The results presented thus far could depend on the grain shape. According to the preliminary results of the experiment with sand grains, the strength of sand qualitatively shows the similar tendency to the current experimental result obtained by glass beads. The structure of the phase diagram shown in Fig. 3 is almost identical in the sand case. A much more detailed comparison between the experimental result and actual crab burrows on the basis of field survey will be presented elsewhere.

By considering the buckling instability, the strength of a wet granular pillar was estimated22. According to their result, the typical strength of a wet granular pillar is on the order of MPa. This value is much greater than the strength estimated in this study. This difference is rather natural since the dense pillar structure is much stronger than the void structure. The strength obtained in this study must be used to properly discuss the stability of sand tunnel structures.

The current experimental result also enables us to discuss the size of pits observed on comet 67 P. Vincent et al. reported that the size of pits ranges from 50 m to 300 m2. In that study, they only discussed the relation between critical ceiling thickness and void diameter by assuming a simple sinkhole model. However, in their model, the size range is arbitrary. In our experiment, it turns out that the small void is stable. Moreover, the small voids result in the continuous shrink without collapse. Namely, the small voids cannot produce pits. Thus, the lower limit of size of pits could be estimated by the comparison between Δσ0 and the strength of materials. According to Vincent et al.2, the typical values for comet 67 P are ρ = 470 kg m−3, g = 5 × 10−4 m s−2, and tensile strength of surface material τcom 50 Pa. Here, we consider the collapse condition by calculating stress balance among the effective loading by the void structure Δσ0, the yield stress τyield, and the maximum material strength τmax with a help of the collapse condition χ = Δσ0/τyield 1. By assuming a spherical void shape with the lower-limit diameter of collapsing void, D0 = 50 m, Δσ0 becomes \(\rho g(\pi {D}_{0}^{3}\mathrm{/6)/(}\pi {D}_{0}^{2}\mathrm{/4)}=2\rho g{D}_{0}\mathrm{/3}\simeq 8\) Pa. To consistently explain the pit subsidence by void collapse, the effective τyield on the surface of a comet should roughly be identical to Δσ0 = 8 Pa from the criterion χ 1. From the experimental result, the ratio between material strength τmax and yield strength τyield is τmax/τyield 3–6 (Fig. 4(B) and τyield 0.5 kPa). This value is approximately consistent with the observation, τcom/τyield = 50/8  6 by assuming that τmax is governed by tensile strength. Namely, the lower limit of pit size could be determined by the stability limit of the void size in the cohesive granular layer.
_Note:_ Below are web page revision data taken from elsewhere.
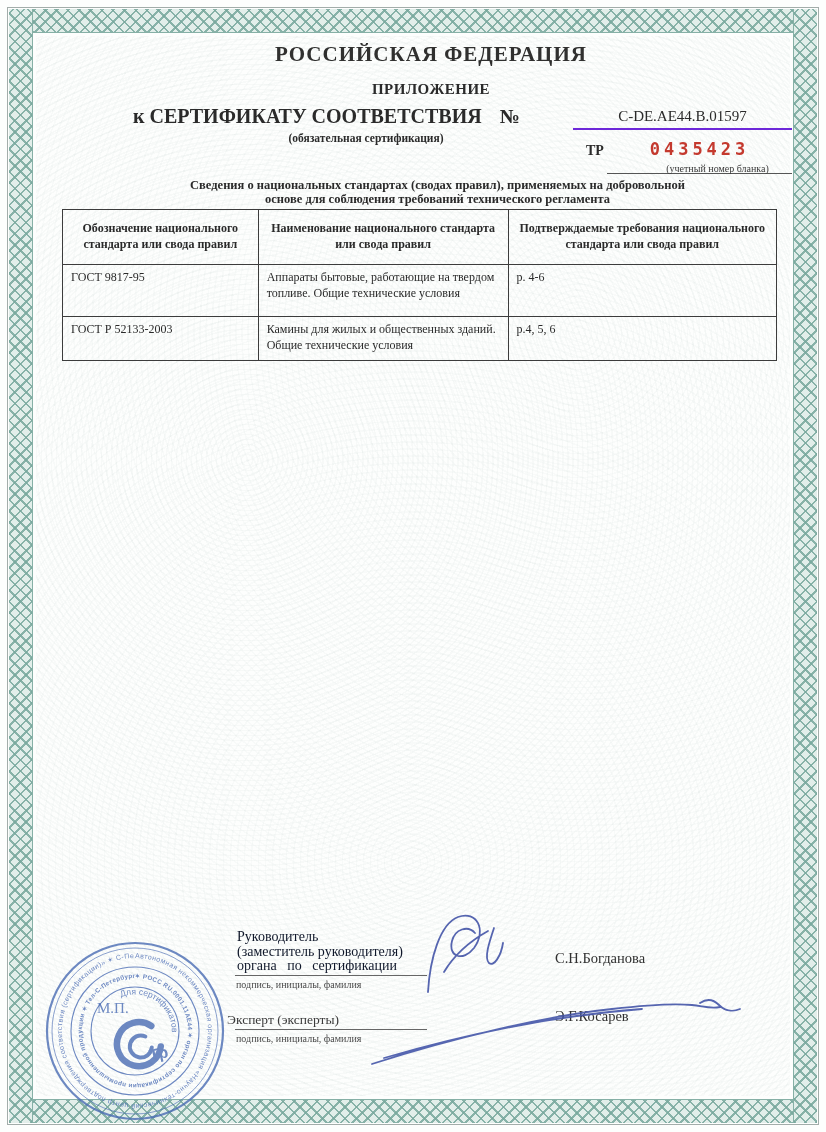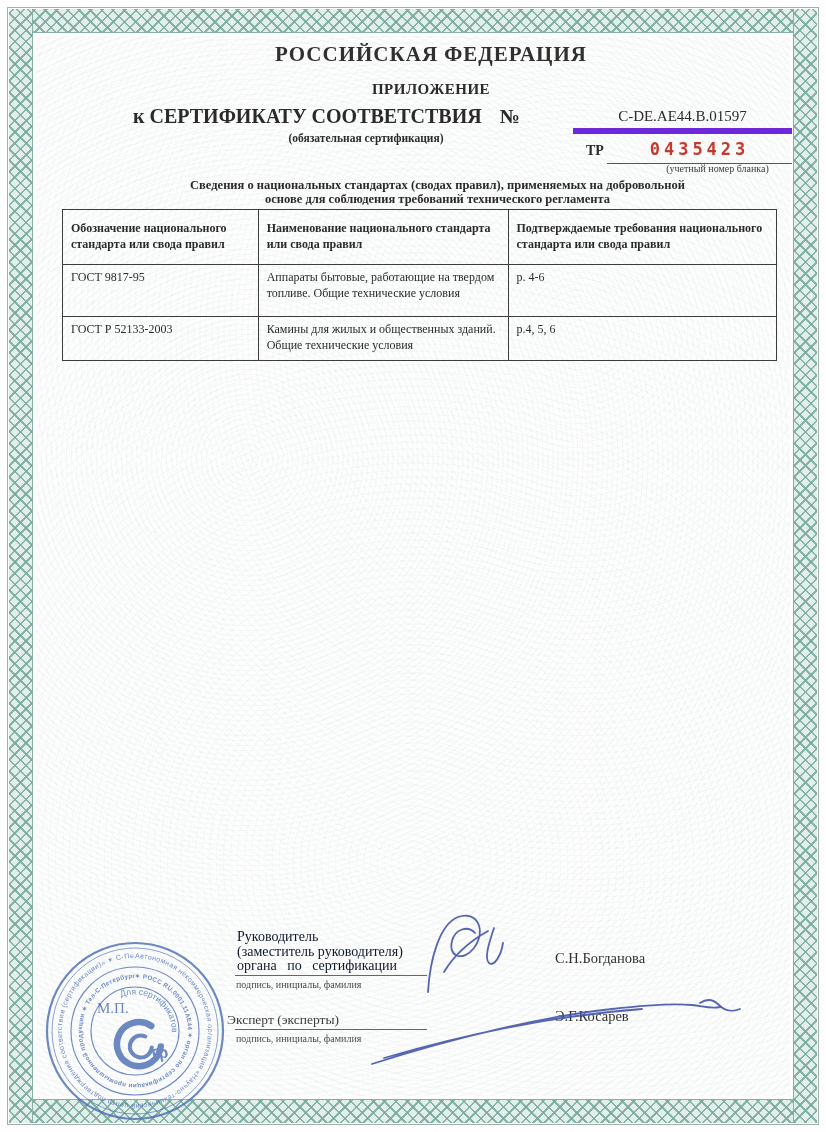--- a/index.html
+++ b/index.html
@@ -39,7 +39,7 @@
   .certline  { top:105px; left:133px; font-size:20px; white-space:nowrap; }
   .certline .nsign { margin-left:18px; }
   .certnum   { top:108px; left:573px; width:219px; font-size:15px; font-weight:normal;
-               border-bottom:6px solid #6d28d9; padding-bottom:3px; text-align:center; }
+               border-bottom:2px solid #6d28d9; padding-bottom:3px; text-align:center; }
   .oblig     { top:132px; left:133px; width:430px; font-size:11.5px; }
   .trlabel   { top:143px; left:586px; font-size:14px; }
   .blanknum  { top:139px; left:607px; width:185px; text-align:center;

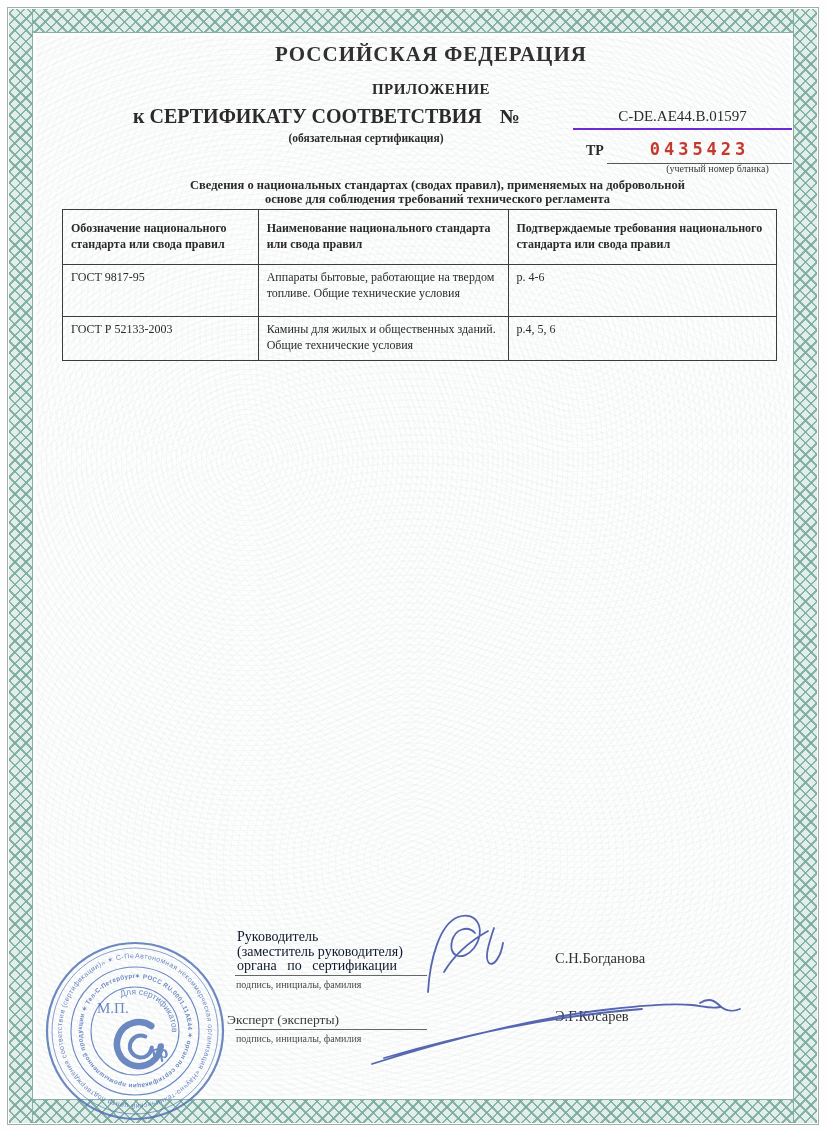--- a/index.html
+++ b/index.html
@@ -43,7 +43,7 @@
   .oblig     { top:132px; left:133px; width:430px; font-size:11.5px; }
   .trlabel   { top:143px; left:586px; font-size:14px; }
   .blanknum  { top:139px; left:607px; width:185px; text-align:center;
-               border-bottom:1px solid #555; padding-bottom:4px;
+               border-bottom:1px solid #555; padding-bottom:14px;
                font-family:"DejaVu Sans Mono", monospace; font-size:17px; font-weight:bold;
                letter-spacing:4px; color:#c4392e; }
   .blankcap  { top:163px; left:607px; width:185px; font-size:10px; color:#3a3a3a; }

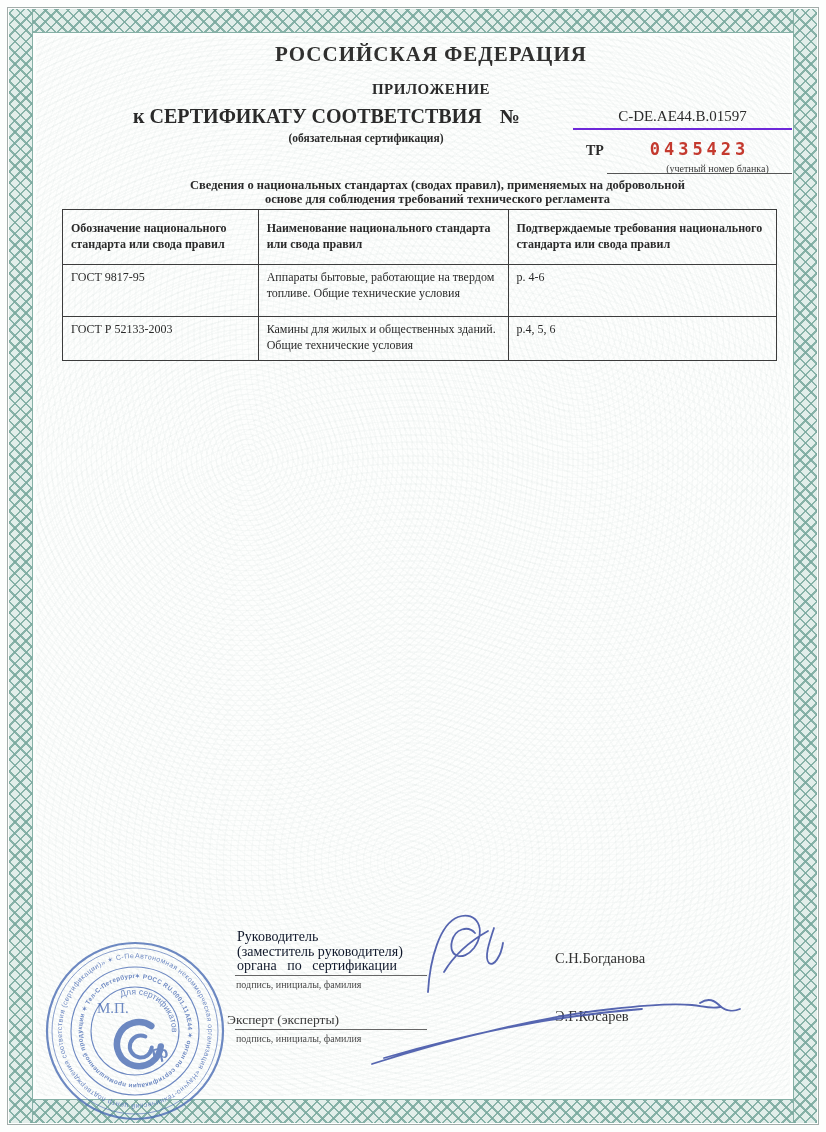--- a/index.html
+++ b/index.html
@@ -53,7 +53,7 @@
   table.std { position:absolute; top:209px; left:62px; width:715px;
               border-collapse:collapse; table-layout:fixed; font-size:12px; }
   table.std th, table.std td { border:1px solid #3c3c3c; padding:5px 8px; line-height:1.3; }
-  table.std th { font-weight:bold; text-align:left; vertical-align:middle; height:55px;font-family:Liberation Serif, serif; }
+  table.std th { font-weight:bold; text-align:center; vertical-align:middle; height:55px;font-family:Liberation Serif, serif; }
   table.std td { vertical-align:top; text-align:left; }
   .c1 { width:27.4%; } .c2 { width:35%; } .c3 { width:37.6%; }
   tr.r1 td { height:52px; } tr.r2 td { height:44px; }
In summary, we conducted a simple experiment of shrink and collapse of voids in compressed wet granular matter. The phase boundary between shrink and collapse mainly depends on grain size d and initial void size D0. Particularly, the tunnel structure with larger d or D0 tends to collapse. From the experimental result, we revealed that the crab burrows are sufficiently small to prevent the subsidence hazard, and the lower-limit size of pits on comet 67 P could be governed by a similar collapse mechanism.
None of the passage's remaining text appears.